Task details: Everything from the line containing "[19,244,74,257] منذ أسبوع" down to the last line below should be set down exactly, and only that, without the pictures.

Listed entries:
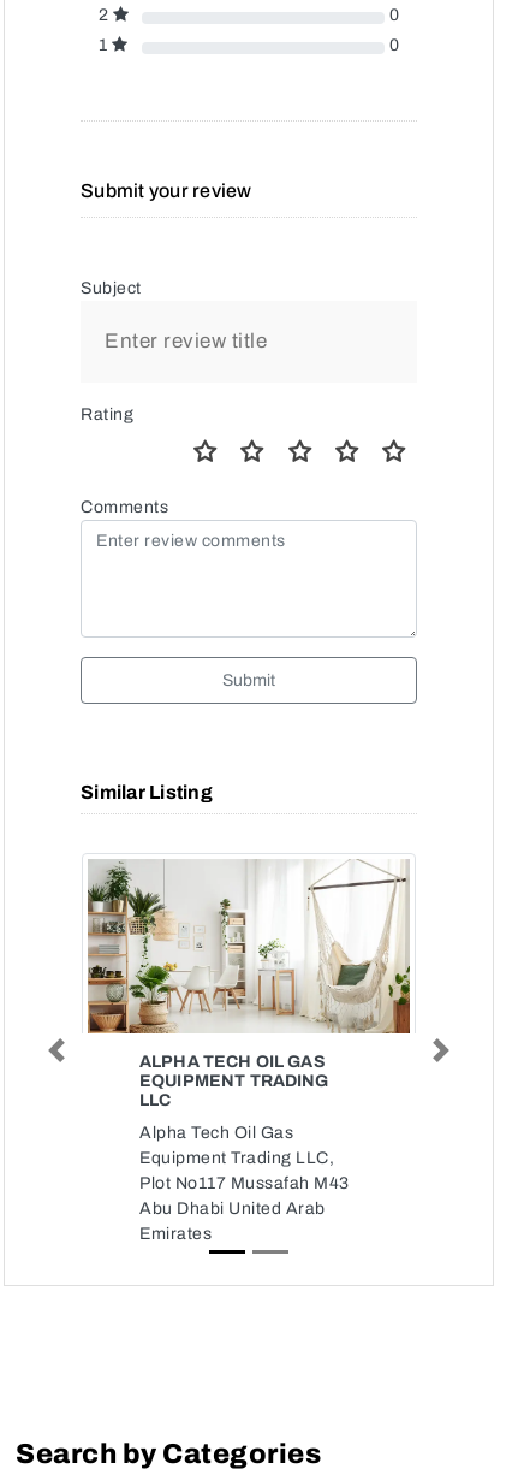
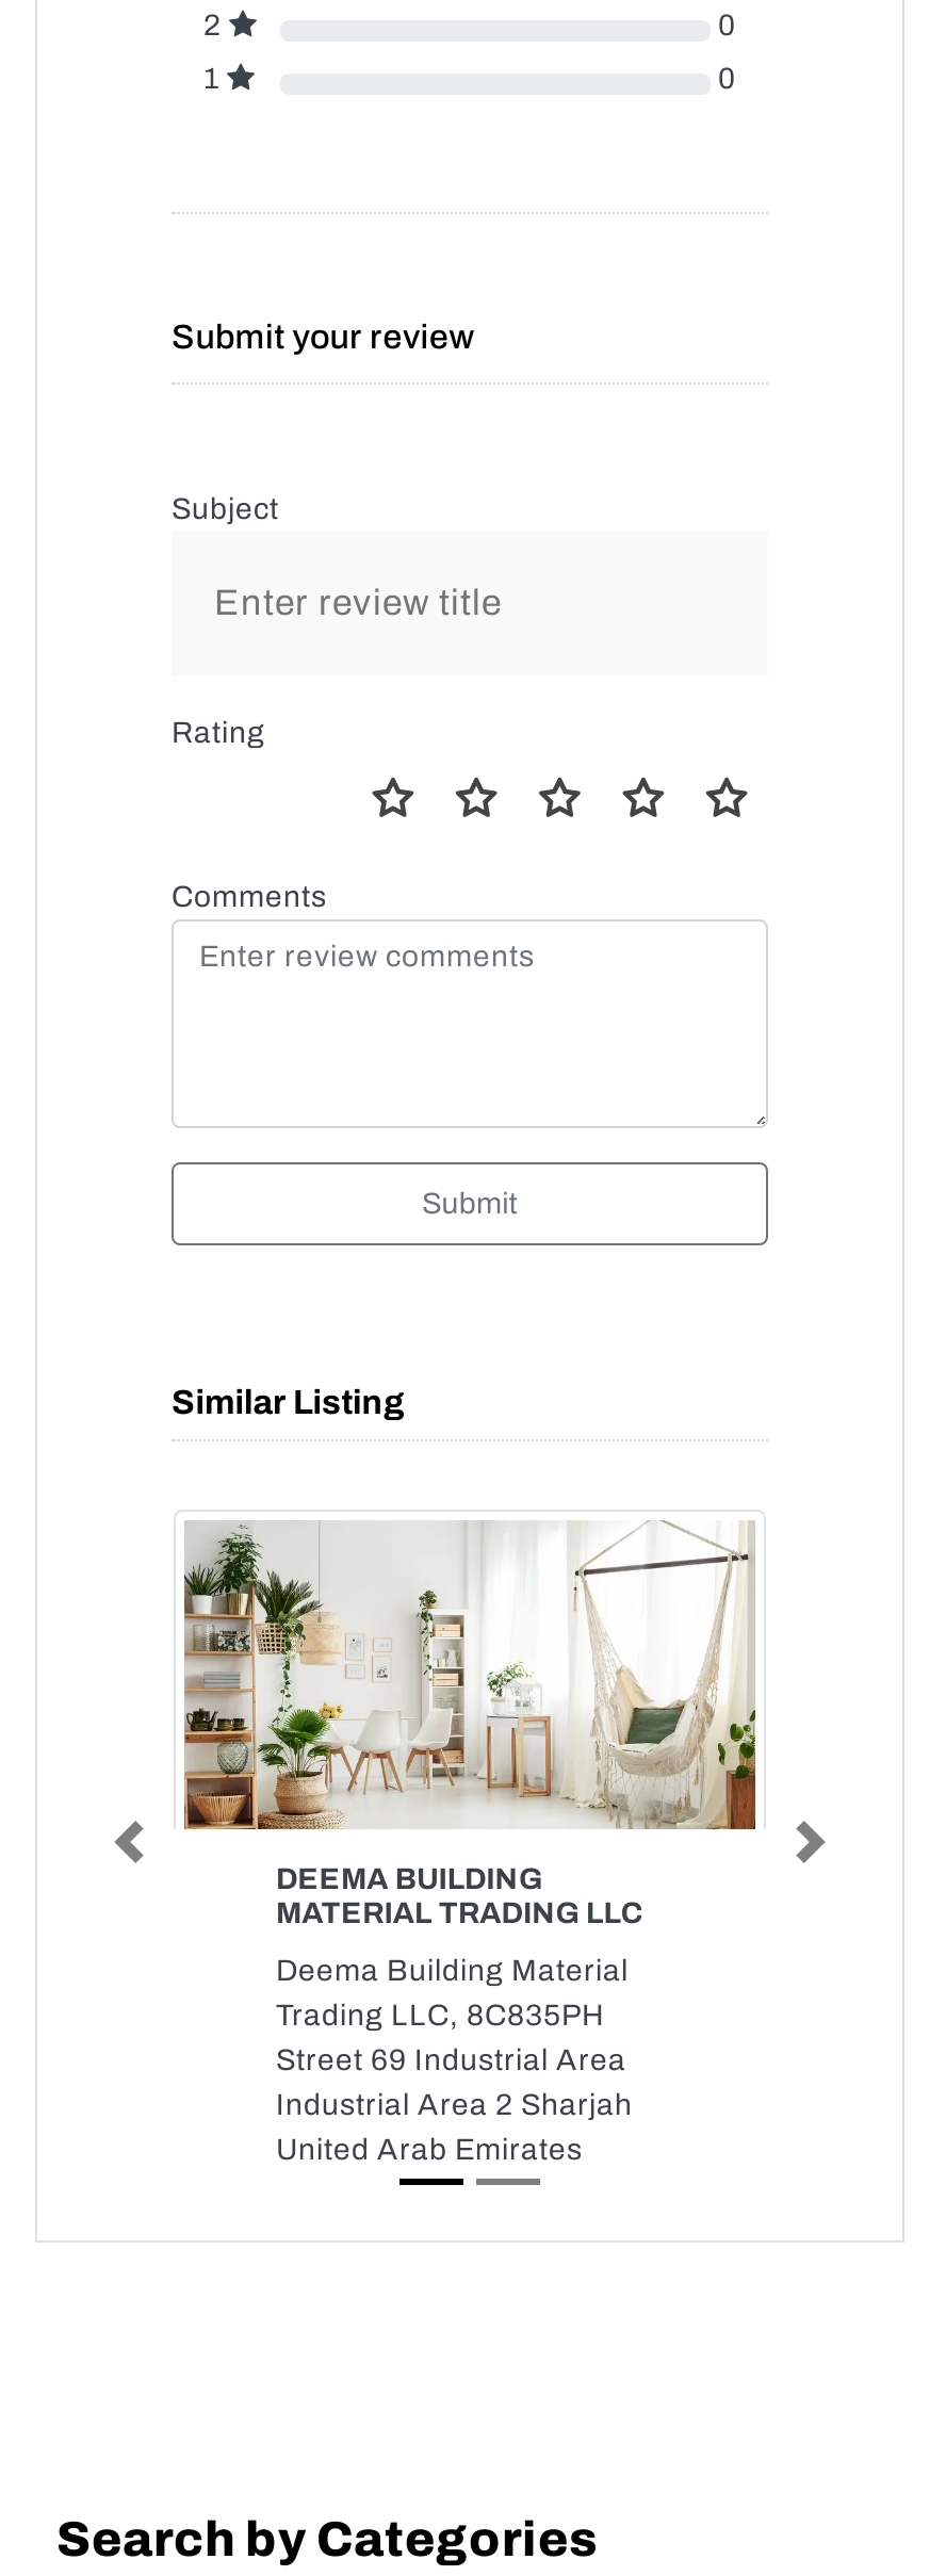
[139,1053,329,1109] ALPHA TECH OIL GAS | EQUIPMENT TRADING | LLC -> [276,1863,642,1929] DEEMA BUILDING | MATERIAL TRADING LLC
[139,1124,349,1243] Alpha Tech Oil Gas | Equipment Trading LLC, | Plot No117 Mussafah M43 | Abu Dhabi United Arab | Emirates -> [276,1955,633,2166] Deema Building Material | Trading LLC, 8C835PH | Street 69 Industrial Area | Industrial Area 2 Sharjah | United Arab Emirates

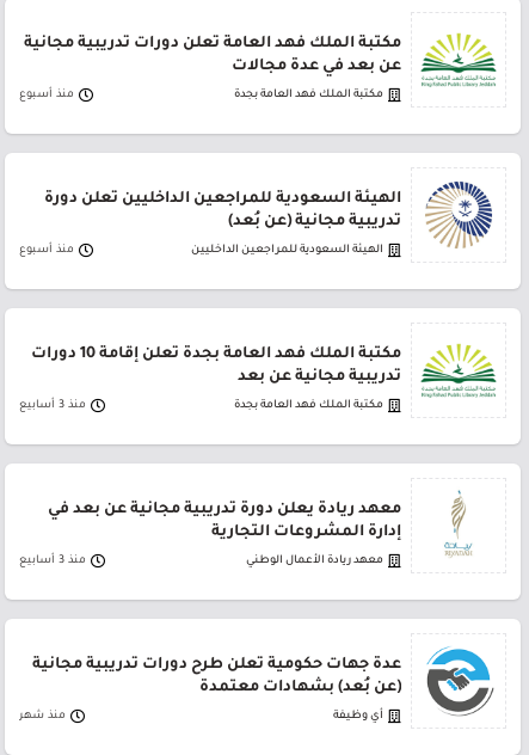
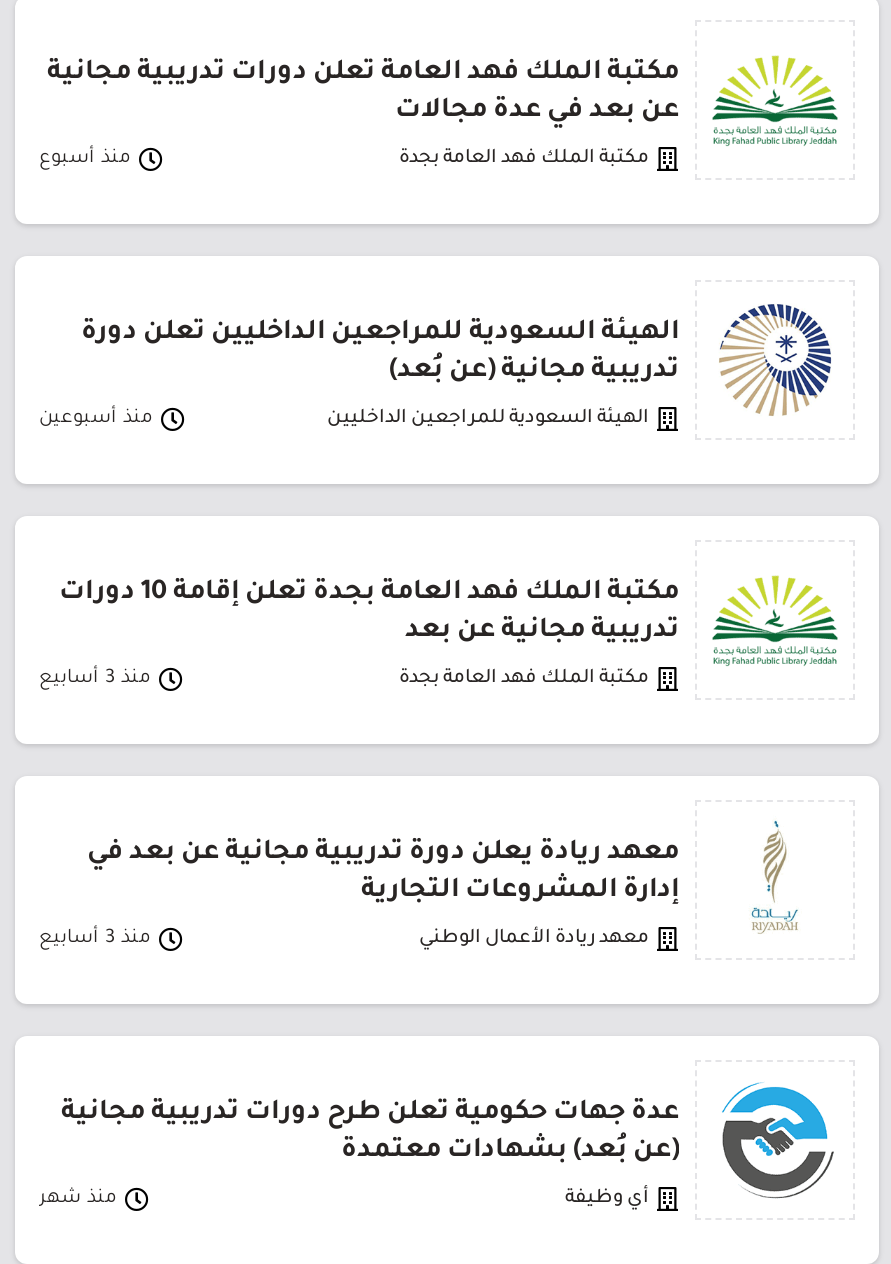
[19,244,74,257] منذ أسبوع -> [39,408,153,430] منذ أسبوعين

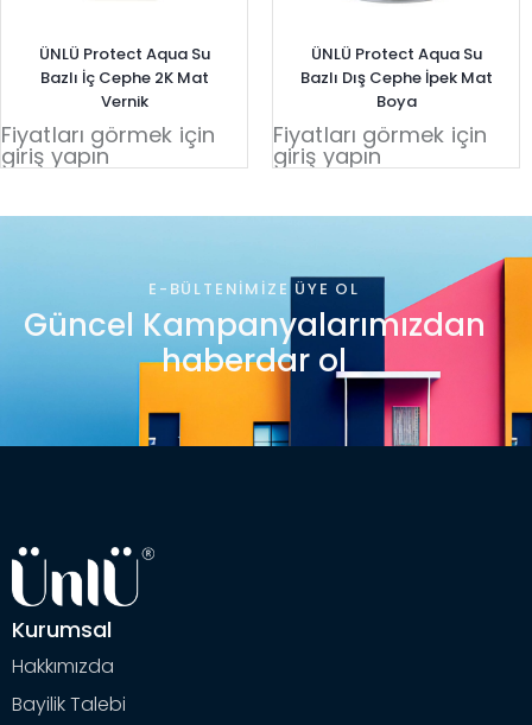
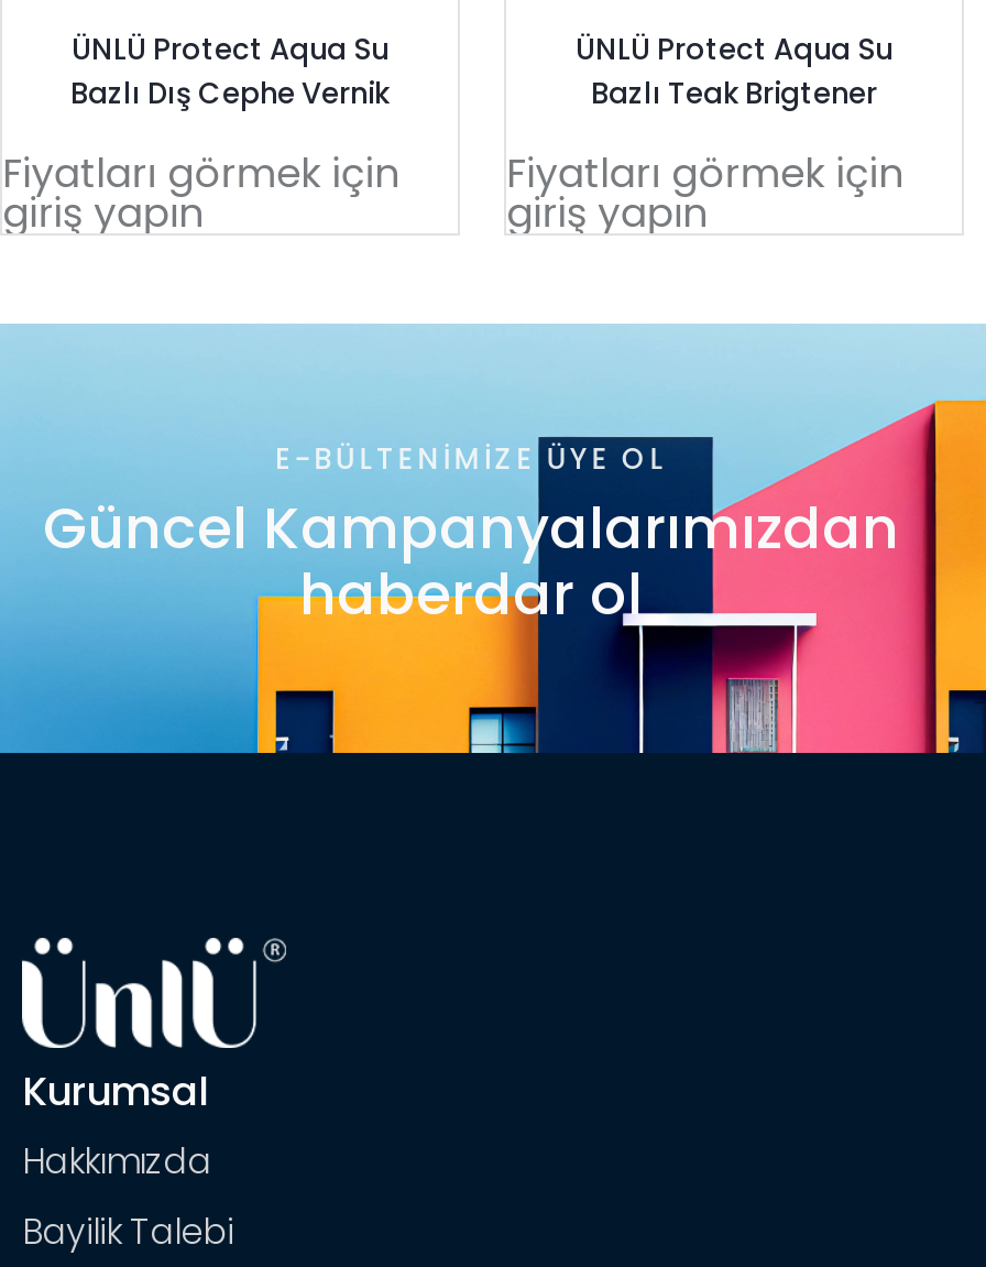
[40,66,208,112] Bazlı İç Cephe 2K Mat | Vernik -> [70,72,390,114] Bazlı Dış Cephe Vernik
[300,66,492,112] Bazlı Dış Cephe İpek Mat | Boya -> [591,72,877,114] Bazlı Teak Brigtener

Expected answer:
[19,244,74,257] منذ أسبوع -> [39,408,153,430] منذ أسبوعين

[40,66,208,112] Bazlı İç Cephe 2K Mat | Vernik -> [70,72,390,114] Bazlı Dış Cephe Vernik
[300,66,492,112] Bazlı Dış Cephe İpek Mat | Boya -> [591,72,877,114] Bazlı Teak Brigtener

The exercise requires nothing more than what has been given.